Out of 31 subjects who were screened for eligibility, 30 subjects were randomized, completed the trial, and were included in the final analysis. The CONSORT participant flow throughout the study is shown in Figure 3. Patient enrollment started in August 2019, and follow-up was completed in September 2020. The included subjects were young (mean 24 ± 4 years), male and regularly practiced resistance training (mean training frequency per week: 4, range 2-7). Subject characteristics and pre-sleep dietary data preceding the appointment, which did not differ significantly between treatments, are presented in Table 1.

Figure 3.

Consolidated Standards of Reporting Trials (CONSORT) flow diagram. PL, placebo; GTE, green tea extract; AA, amino acid combination.

Outcomes

No adverse events occurred related to UCA application, and all 180 CEUS video files (with out-of-plane movement as a predetermined exclusion criterion) could be included for analysis.
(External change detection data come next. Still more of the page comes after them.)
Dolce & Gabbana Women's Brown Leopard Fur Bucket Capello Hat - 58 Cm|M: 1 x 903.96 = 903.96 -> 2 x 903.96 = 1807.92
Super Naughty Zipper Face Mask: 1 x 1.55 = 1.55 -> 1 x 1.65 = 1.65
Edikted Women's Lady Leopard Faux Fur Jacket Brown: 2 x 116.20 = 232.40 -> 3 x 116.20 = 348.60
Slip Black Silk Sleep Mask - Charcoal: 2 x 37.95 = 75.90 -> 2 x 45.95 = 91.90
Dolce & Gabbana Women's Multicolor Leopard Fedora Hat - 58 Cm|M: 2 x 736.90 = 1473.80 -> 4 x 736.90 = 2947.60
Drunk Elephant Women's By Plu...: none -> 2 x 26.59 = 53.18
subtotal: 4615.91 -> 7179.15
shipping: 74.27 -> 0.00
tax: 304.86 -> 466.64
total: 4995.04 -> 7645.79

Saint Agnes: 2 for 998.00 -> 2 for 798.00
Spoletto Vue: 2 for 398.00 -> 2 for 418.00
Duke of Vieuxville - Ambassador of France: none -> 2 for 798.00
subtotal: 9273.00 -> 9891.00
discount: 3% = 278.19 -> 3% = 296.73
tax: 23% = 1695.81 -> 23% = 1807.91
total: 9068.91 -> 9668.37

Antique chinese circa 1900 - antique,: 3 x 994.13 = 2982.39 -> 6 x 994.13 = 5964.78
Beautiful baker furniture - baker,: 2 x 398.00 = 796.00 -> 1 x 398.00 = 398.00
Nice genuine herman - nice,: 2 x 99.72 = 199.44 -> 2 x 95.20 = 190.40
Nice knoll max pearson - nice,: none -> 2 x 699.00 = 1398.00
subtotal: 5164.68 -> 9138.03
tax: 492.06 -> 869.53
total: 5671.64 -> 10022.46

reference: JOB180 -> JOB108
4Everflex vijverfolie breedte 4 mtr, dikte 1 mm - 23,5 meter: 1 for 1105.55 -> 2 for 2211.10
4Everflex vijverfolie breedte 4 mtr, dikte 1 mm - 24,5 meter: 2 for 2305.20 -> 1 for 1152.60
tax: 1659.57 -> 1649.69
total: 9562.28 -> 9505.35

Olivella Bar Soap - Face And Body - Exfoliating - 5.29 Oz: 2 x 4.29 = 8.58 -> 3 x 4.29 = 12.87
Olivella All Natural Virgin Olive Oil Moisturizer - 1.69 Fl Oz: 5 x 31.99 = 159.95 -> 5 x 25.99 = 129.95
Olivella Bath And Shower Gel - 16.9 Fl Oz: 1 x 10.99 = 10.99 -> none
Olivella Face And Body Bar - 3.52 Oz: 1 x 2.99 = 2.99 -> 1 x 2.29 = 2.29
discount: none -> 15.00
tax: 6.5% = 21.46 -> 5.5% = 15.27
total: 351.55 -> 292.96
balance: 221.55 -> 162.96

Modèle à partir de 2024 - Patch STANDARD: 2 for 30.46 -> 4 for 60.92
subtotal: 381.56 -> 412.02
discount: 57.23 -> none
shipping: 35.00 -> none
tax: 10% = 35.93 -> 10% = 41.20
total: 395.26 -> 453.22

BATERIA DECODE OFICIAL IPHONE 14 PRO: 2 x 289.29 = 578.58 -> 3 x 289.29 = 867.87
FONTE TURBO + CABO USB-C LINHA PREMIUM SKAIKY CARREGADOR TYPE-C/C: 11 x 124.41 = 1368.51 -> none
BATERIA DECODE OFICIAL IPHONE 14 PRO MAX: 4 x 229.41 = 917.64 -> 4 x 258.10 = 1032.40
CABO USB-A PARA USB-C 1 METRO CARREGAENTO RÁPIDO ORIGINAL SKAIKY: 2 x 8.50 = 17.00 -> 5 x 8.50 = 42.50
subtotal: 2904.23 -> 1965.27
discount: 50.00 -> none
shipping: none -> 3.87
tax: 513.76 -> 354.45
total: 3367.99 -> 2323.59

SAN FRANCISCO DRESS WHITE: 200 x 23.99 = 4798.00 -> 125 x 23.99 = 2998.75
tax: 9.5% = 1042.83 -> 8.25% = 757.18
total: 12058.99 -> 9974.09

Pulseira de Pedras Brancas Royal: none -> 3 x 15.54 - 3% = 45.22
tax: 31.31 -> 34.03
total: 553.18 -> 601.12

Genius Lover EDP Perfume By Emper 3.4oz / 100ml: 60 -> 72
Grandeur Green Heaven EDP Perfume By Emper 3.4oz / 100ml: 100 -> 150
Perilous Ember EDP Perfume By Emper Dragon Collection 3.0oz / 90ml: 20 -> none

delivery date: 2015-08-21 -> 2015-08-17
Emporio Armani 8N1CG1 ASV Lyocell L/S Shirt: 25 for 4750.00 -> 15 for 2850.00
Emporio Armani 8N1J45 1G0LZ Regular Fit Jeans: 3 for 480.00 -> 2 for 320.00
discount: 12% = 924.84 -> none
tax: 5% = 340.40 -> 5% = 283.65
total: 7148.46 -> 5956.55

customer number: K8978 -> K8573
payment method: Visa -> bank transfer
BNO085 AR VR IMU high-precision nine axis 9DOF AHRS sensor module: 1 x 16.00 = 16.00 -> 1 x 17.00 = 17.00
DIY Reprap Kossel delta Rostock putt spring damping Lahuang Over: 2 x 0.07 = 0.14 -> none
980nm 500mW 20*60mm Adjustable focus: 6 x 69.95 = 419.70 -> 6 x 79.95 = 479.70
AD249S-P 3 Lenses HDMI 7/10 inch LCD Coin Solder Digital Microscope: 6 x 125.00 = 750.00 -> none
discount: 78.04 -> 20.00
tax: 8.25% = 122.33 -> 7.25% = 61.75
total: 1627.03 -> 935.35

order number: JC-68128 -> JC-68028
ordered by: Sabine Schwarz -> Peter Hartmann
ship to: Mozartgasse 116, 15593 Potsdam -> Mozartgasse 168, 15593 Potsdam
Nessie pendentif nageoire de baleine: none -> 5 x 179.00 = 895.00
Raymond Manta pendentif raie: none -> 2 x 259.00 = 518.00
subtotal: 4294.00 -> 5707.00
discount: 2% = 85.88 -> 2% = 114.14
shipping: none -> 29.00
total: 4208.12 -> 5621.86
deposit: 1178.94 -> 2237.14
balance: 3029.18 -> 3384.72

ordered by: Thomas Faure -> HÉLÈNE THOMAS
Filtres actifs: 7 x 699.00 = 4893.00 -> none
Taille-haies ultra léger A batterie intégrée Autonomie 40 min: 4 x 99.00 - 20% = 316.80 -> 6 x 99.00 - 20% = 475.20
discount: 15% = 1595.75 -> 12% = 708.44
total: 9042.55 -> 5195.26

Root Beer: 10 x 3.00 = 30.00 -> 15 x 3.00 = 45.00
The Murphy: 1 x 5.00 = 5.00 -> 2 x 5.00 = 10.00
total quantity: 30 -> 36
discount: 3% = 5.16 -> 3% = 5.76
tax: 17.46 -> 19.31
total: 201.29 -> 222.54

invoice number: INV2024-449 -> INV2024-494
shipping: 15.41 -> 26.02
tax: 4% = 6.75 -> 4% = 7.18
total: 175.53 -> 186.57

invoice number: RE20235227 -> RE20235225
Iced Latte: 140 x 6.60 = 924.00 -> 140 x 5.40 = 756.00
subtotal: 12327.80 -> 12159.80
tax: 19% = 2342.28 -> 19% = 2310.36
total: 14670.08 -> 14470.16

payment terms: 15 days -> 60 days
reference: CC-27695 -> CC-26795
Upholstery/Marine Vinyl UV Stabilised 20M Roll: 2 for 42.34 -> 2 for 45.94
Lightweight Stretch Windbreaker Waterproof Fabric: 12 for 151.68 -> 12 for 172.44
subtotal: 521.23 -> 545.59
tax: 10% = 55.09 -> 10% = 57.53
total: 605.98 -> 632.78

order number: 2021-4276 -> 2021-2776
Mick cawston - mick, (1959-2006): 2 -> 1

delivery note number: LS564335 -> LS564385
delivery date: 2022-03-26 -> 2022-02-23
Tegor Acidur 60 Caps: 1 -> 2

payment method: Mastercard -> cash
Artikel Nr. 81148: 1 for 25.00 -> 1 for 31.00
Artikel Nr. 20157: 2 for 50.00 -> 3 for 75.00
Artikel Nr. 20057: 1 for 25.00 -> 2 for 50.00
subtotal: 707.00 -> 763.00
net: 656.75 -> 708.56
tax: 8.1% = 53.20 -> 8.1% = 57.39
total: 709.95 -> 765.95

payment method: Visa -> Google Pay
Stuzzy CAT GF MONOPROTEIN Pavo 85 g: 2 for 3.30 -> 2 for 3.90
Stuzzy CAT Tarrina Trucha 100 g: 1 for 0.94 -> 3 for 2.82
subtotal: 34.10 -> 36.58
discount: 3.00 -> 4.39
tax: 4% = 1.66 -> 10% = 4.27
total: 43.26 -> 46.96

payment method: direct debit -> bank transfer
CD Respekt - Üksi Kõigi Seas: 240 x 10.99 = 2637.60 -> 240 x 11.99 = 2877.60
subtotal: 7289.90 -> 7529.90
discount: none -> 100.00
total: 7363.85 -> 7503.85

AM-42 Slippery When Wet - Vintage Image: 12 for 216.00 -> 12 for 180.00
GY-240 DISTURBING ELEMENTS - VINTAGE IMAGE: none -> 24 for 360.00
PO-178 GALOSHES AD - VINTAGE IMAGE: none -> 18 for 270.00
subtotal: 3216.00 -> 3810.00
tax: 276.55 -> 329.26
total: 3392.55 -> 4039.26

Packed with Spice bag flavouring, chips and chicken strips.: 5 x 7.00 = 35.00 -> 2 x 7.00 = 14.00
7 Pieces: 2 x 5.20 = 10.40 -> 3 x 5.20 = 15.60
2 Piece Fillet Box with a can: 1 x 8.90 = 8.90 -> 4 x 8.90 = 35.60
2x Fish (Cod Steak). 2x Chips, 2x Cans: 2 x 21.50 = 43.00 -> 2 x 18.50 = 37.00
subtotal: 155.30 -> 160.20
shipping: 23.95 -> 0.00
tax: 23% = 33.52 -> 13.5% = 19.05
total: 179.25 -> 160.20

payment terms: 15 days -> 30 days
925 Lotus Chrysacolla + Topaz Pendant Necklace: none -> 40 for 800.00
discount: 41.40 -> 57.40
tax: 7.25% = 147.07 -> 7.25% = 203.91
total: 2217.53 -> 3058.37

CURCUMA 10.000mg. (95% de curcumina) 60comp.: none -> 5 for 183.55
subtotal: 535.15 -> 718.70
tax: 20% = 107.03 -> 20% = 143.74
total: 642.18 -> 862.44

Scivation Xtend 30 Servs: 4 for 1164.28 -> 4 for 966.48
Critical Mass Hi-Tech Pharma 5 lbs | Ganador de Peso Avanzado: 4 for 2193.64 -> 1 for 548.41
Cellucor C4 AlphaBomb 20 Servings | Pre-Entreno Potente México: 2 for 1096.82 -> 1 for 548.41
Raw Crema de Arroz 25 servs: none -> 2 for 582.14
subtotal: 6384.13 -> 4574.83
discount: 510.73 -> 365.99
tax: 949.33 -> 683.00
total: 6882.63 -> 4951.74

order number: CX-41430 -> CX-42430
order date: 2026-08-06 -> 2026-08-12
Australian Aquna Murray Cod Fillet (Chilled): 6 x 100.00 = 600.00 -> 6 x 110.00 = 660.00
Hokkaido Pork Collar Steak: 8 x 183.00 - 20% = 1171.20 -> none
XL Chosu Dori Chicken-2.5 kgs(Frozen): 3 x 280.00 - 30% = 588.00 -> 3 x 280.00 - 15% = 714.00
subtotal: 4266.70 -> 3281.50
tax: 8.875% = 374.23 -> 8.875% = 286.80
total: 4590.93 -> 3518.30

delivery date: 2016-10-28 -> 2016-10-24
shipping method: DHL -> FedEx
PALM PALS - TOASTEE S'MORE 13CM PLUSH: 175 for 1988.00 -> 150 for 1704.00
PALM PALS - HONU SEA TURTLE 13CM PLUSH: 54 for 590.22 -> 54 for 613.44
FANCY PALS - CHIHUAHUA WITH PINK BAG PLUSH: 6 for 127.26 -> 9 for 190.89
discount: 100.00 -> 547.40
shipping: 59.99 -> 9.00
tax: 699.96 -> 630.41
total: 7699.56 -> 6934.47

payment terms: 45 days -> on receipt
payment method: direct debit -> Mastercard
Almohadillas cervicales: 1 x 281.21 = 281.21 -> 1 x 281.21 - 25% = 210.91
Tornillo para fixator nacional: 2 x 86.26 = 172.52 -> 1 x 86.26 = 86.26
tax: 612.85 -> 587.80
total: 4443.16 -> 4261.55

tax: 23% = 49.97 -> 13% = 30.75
Excellent ICCs were found with regard to sectional plane concordance as defined by the two parameters described in the Methods section (P1: r = 0.995, 95% CI 0.992, 0.998; P2: r = 0.995, 95% CI 0.991, 0.997).

The estimates of PE and WiPI perfusion increase (postexercise minus resting estimates) by treatments are displayed in Table 2, together with underlying condition estimates.

Table 2.

Changes from resting to postexercise conditions for main outcomes with underlying estimates by treatment.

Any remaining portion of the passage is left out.